BEGIN

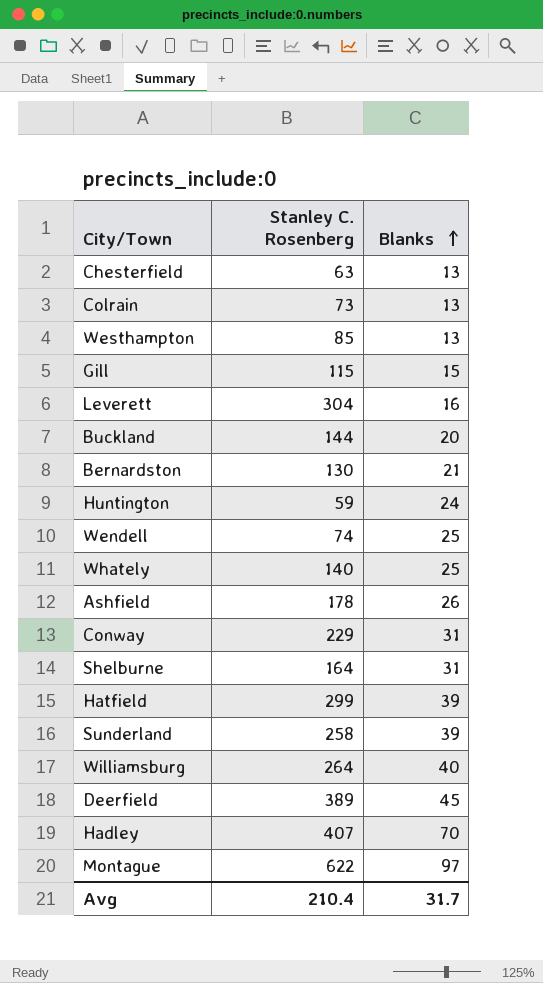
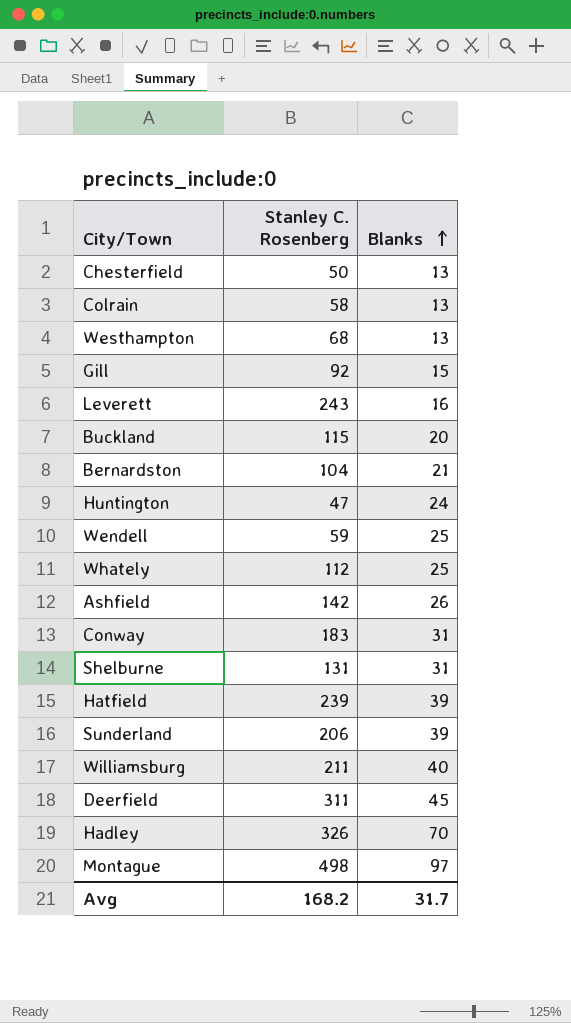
Chesterfield | Stanley C. Rosenberg: 63 -> 50
Colrain | Stanley C. Rosenberg: 73 -> 58
Westhampton | Stanley C. Rosenberg: 85 -> 68
Gill | Stanley C. Rosenberg: 115 -> 92
Leverett | Stanley C. Rosenberg: 304 -> 243
Buckland | Stanley C. Rosenberg: 144 -> 115
Bernardston | Stanley C. Rosenberg: 130 -> 104
Huntington | Stanley C. Rosenberg: 59 -> 47
Wendell | Stanley C. Rosenberg: 74 -> 59
Whately | Stanley C. Rosenberg: 140 -> 112
Ashfield | Stanley C. Rosenberg: 178 -> 142
Conway | Stanley C. Rosenberg: 229 -> 183
Shelburne | Stanley C. Rosenberg: 164 -> 131
Hatfield | Stanley C. Rosenberg: 299 -> 239
Sunderland | Stanley C. Rosenberg: 258 -> 206
Williamsburg | Stanley C. Rosenberg: 264 -> 211
Deerfield | Stanley C. Rosenberg: 389 -> 311
Hadley | Stanley C. Rosenberg: 407 -> 326
Montague | Stanley C. Rosenberg: 622 -> 498
Avg | Stanley C. Rosenberg: 210.4 -> 168.2

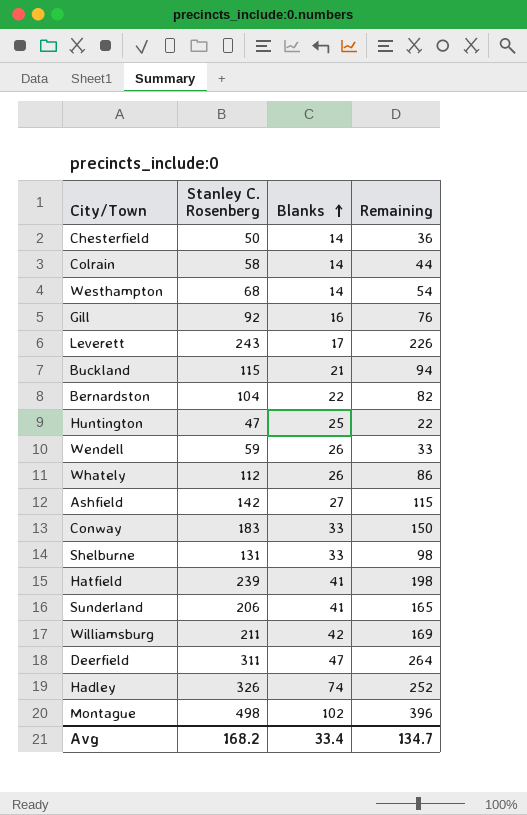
column Remaining | formula: none -> [Stanley C. Rosenberg] - [Blanks]
Chesterfield | Blanks: 13 -> 14
Colrain | Blanks: 13 -> 14
Westhampton | Blanks: 13 -> 14
Gill | Blanks: 15 -> 16
Leverett | Blanks: 16 -> 17
Buckland | Blanks: 20 -> 21
Bernardston | Blanks: 21 -> 22
Huntington | Blanks: 24 -> 25
Wendell | Blanks: 25 -> 26
Whately | Blanks: 25 -> 26
Ashfield | Blanks: 26 -> 27
Conway | Blanks: 31 -> 33
Shelburne | Blanks: 31 -> 33
Hatfield | Blanks: 39 -> 41
Sunderland | Blanks: 39 -> 41
Williamsburg | Blanks: 40 -> 42
Deerfield | Blanks: 45 -> 47
Hadley | Blanks: 70 -> 74
Montague | Blanks: 97 -> 102
Avg | Blanks: 31.7 -> 33.4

END

Your answer must be the line holding "Leverett | Blanks: 16 -> 17" plus every later line to the end of the records, copied exactly.

Leverett | Blanks: 16 -> 17
Buckland | Blanks: 20 -> 21
Bernardston | Blanks: 21 -> 22
Huntington | Blanks: 24 -> 25
Wendell | Blanks: 25 -> 26
Whately | Blanks: 25 -> 26
Ashfield | Blanks: 26 -> 27
Conway | Blanks: 31 -> 33
Shelburne | Blanks: 31 -> 33
Hatfield | Blanks: 39 -> 41
Sunderland | Blanks: 39 -> 41
Williamsburg | Blanks: 40 -> 42
Deerfield | Blanks: 45 -> 47
Hadley | Blanks: 70 -> 74
Montague | Blanks: 97 -> 102
Avg | Blanks: 31.7 -> 33.4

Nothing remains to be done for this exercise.